Zira bölge üzerinde hak iddiasında bulunan ve Anadolu topraklarında hiçbir
zaman derebeylikten öteye geçmemiş, gelen hakim güçlerin emri altında yaşamış,
Selçuklu ve Osmanlı dönemlerinde rahatlığın ve insanca yaşamanın doruğuna
ulaşmış, Osmanlı döneminde Millet-i Sadıka olarak anılan ve yine dış güçlerin
(günümüzde olduğu gibi) etkisi ve oyunları ile kullanılan bu azınlık son
dönemde Osmanlıyı arkadan vurarak özellikle Doğu Bölgesinde büyük katliam ve
yıkımlar da bulunmuştur. Bilindiği üzere bu azınlık, Hıristiyanlığın iki büyük
mezhebi olan Protestan ve Ortodokslarca kabul görmeyen Gregoryan Mezhebine
mensubudurlar. Bunun gereği olarak büyük yapılar kurulmasına izin
verilmediğinden Arak ve Çengilli Manastırı gibi eserler ortaya koyamayacakları
ortadadır. Gregoryan Mezhebinin şimdiye kadar bu bölgede hakim değil kullanılan
ve aşağılanan bir yapıya sahip olması onların ancak küçük kilisecikler bu
azınlıkça Selçuklu ve Osmanlı döneminde Müslüman tebaayla yaşadıklarından
ilimizin bazı köylerinde halen ayakta durmaktadır.
Ancak Arak
manastırının bu azınlığın art niyetli komitalarınca kullanıldığı doğrudur. Dış
güçlerin vaatlerine kanarak katliamlara başlayan komitacıların merkezlerinden
biri olarak Arak Manastırının bölgede vahşetiyle ünlenen Muşlu Komitacı Ermeni
Symbat’ın mesken tuttuğu ve eğitim verdiği yerdir.
Çengilli (Beyaz)
Kilisesi
İlimiz Merkez Yaygın
Beldesine bağlı, Çengilli Köyü (Yukarı Yongalı Mezrası) sınırları içerisinde
bulunan ve Hıristiyan alemince kutsal sayılan Çengilli (Çanlı Surp Garabet)

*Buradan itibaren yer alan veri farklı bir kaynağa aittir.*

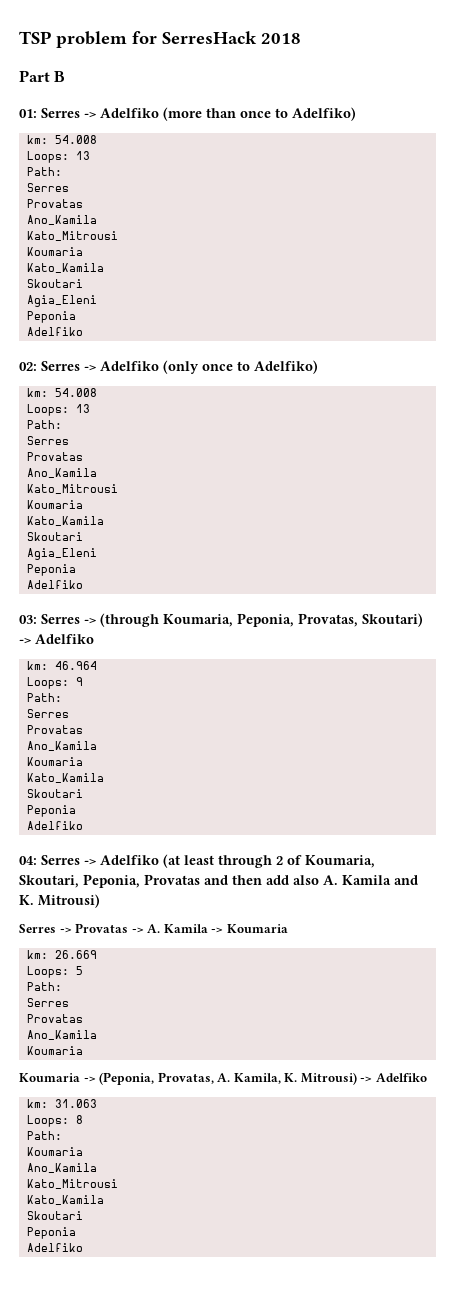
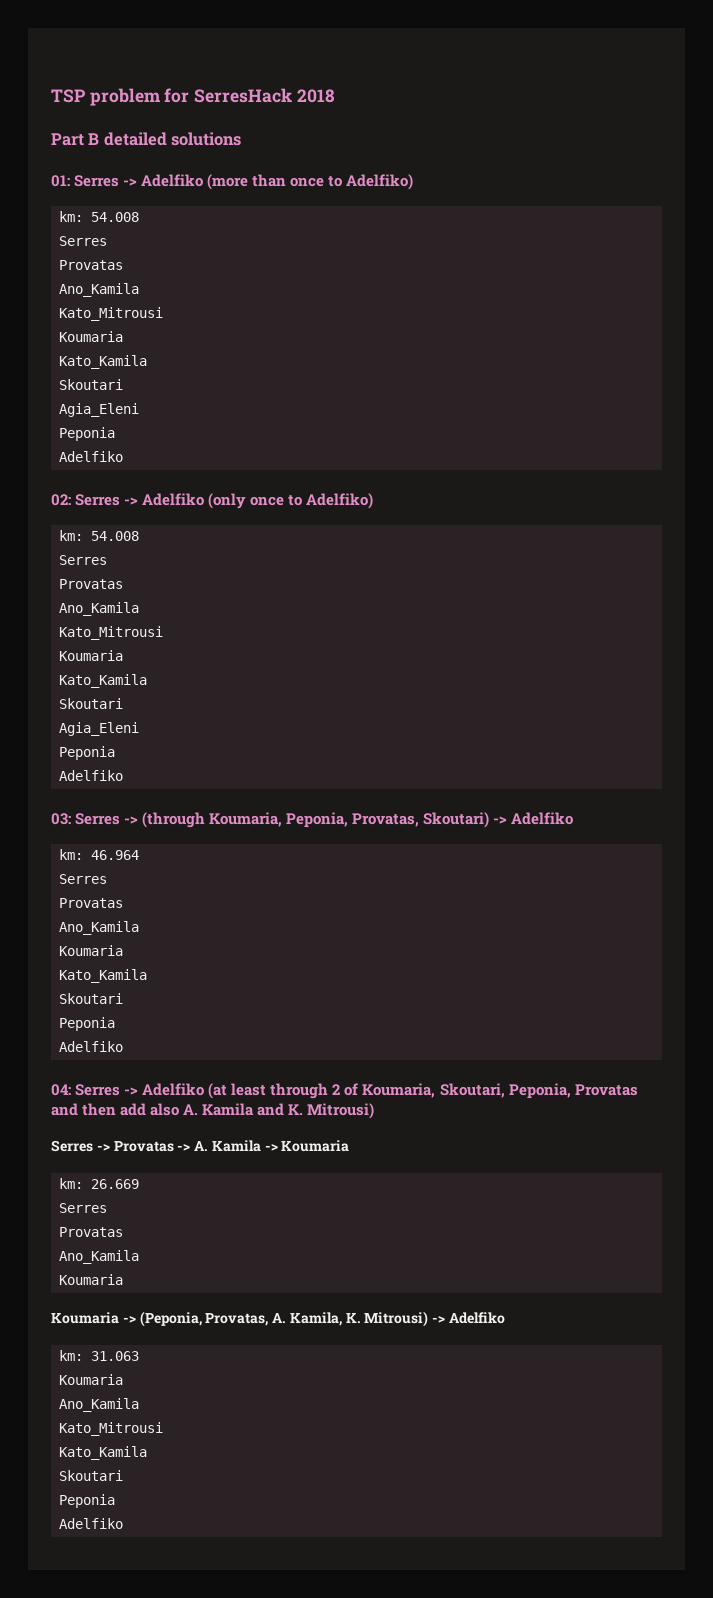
- Part B
+ Part B detailed solutions
  01: Serres -> Adelfiko (more than once to Adelfiko)
  km: 54.008
- Loops: 13
- Path:
  02: Serres -> Adelfiko (only once to Adelfiko)
  km: 54.008
- Loops: 13
- Path:
- Loops: 9
- Path:
- Loops: 5
- Path:
- Loops: 8
- Path:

Kilisesi, ilk dönemlerde ateş tapınağı olarak kullanılmıştır. Roma döneminden
sonra gelen Sasaniler tarafından MS. 399 yılında Hıristiyanların ibadethanesine
dönüştürülmüştür.
Yaygın Beldesine 20
km. Muş İl Merkezine de 60 km. uzaklıktadır.
Köy merkezindeki
kilise, ‘Beyaz’ adını yapımında kullanılan malzemeden almaktadır. Oldukça büyük
bir kompleks olduğu gözlenen yapının hemen hemen tamamı tahrip olmuştur. Sadece
doğu kısmı tonoz ve doğu duvarındaki kemerler seviyesinde ayakta kalabilmiştir.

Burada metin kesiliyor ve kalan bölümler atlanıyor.